Qwen3-VL-235B-A22B-Instruct is a multimodal large language model (MLLM) developed by Alibaba Cloud's Qwen team. It utilizes a Mixture-of-Experts (MoE) architecture with a total of 235 billion parameters, of which approximately 22 billion are active during inference. Designed to process interleaved text, image, and video inputs, the model represents the flagship vision-language entry in the Qwen3 series, succeeding the Qwen2.5-VL lineage with significant improvements in visual reasoning and document understanding.
Capabilities and Architecture
The model incorporates architectural advancements such as Interleaved-MRoPE, which provides robust positional embeddings for temporal, width, and height dimensions to enhance long-horizon video reasoning. It also features DeepStack, a multi-level feature fusion mechanism that captures fine-grained visual details. The model supports a native context window of 256,000 tokens, enabling it to analyze hours-long video sequences and extensive document sets with high recall.

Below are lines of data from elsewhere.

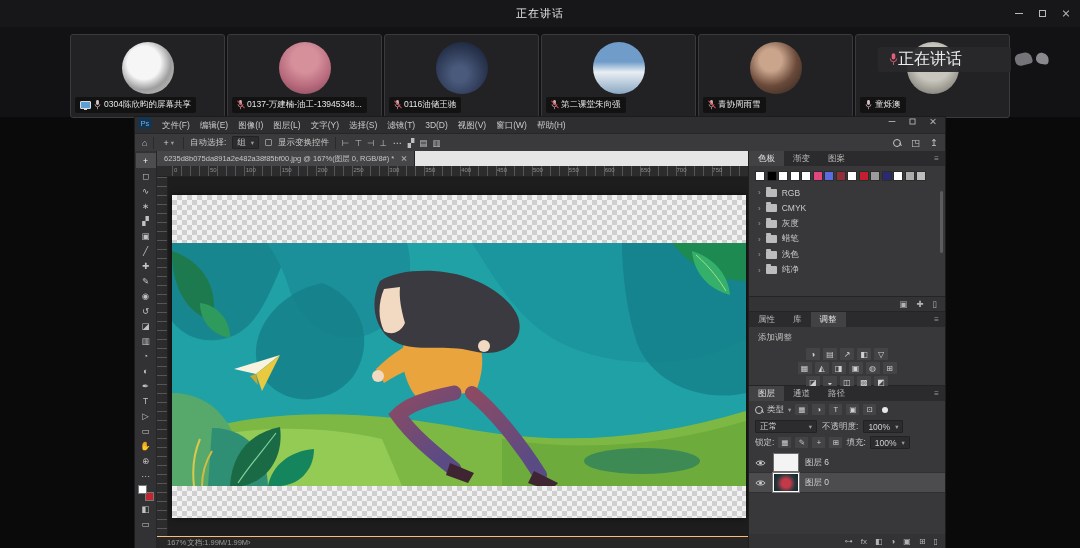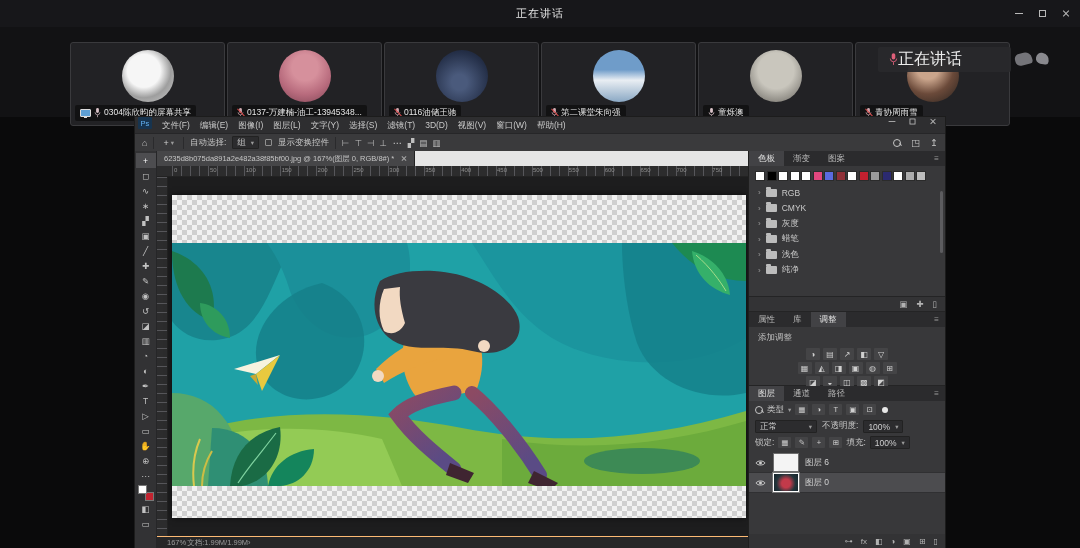"0304陈欣昀的屏幕共享" .tile { margin: 12px 1px -> 4px 1px }
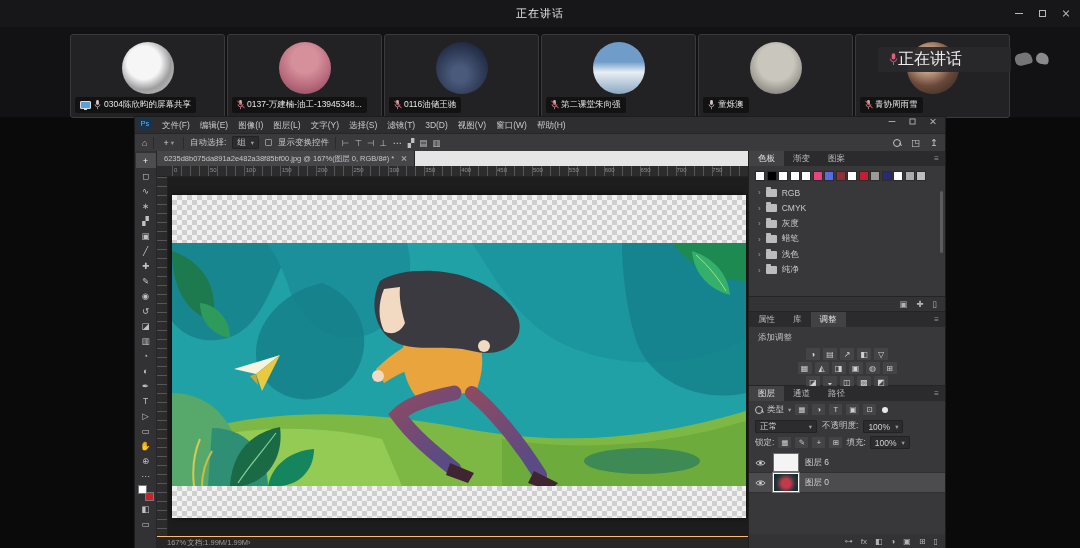"童烁澳" div.tile { order: before "青协周雨雪" -> after "青协周雨雪" }
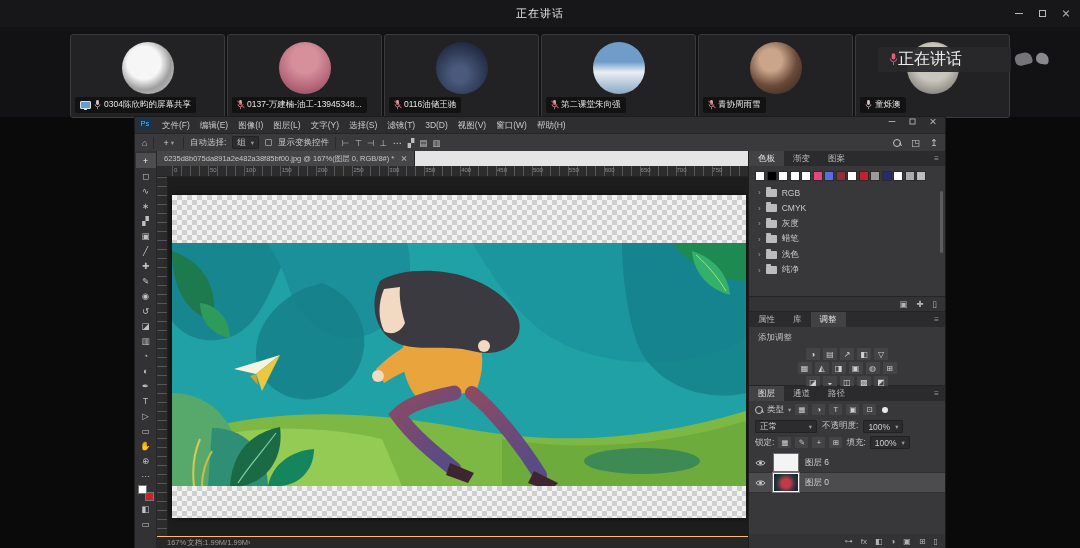"正常" .lblend { align-items: flex-start -> flex-end }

Specialized Multimodal Features
Qwen3-VL-235B-A22B-Instruct is optimized for agentic tasks, including the ability to operate PC and mobile graphical user interfaces (GUIs) by recognizing elements and invoking tools. Its visual coding capabilities allow it to generate code (such as HTML, CSS, or JS) directly from design mockups or videos. Furthermore, it supports enhanced Optical Character Recognition (OCR) in 32 languages and provides spatial perception for 2D and 3D grounding, making it applicable for embodied AI and complex scene analysis.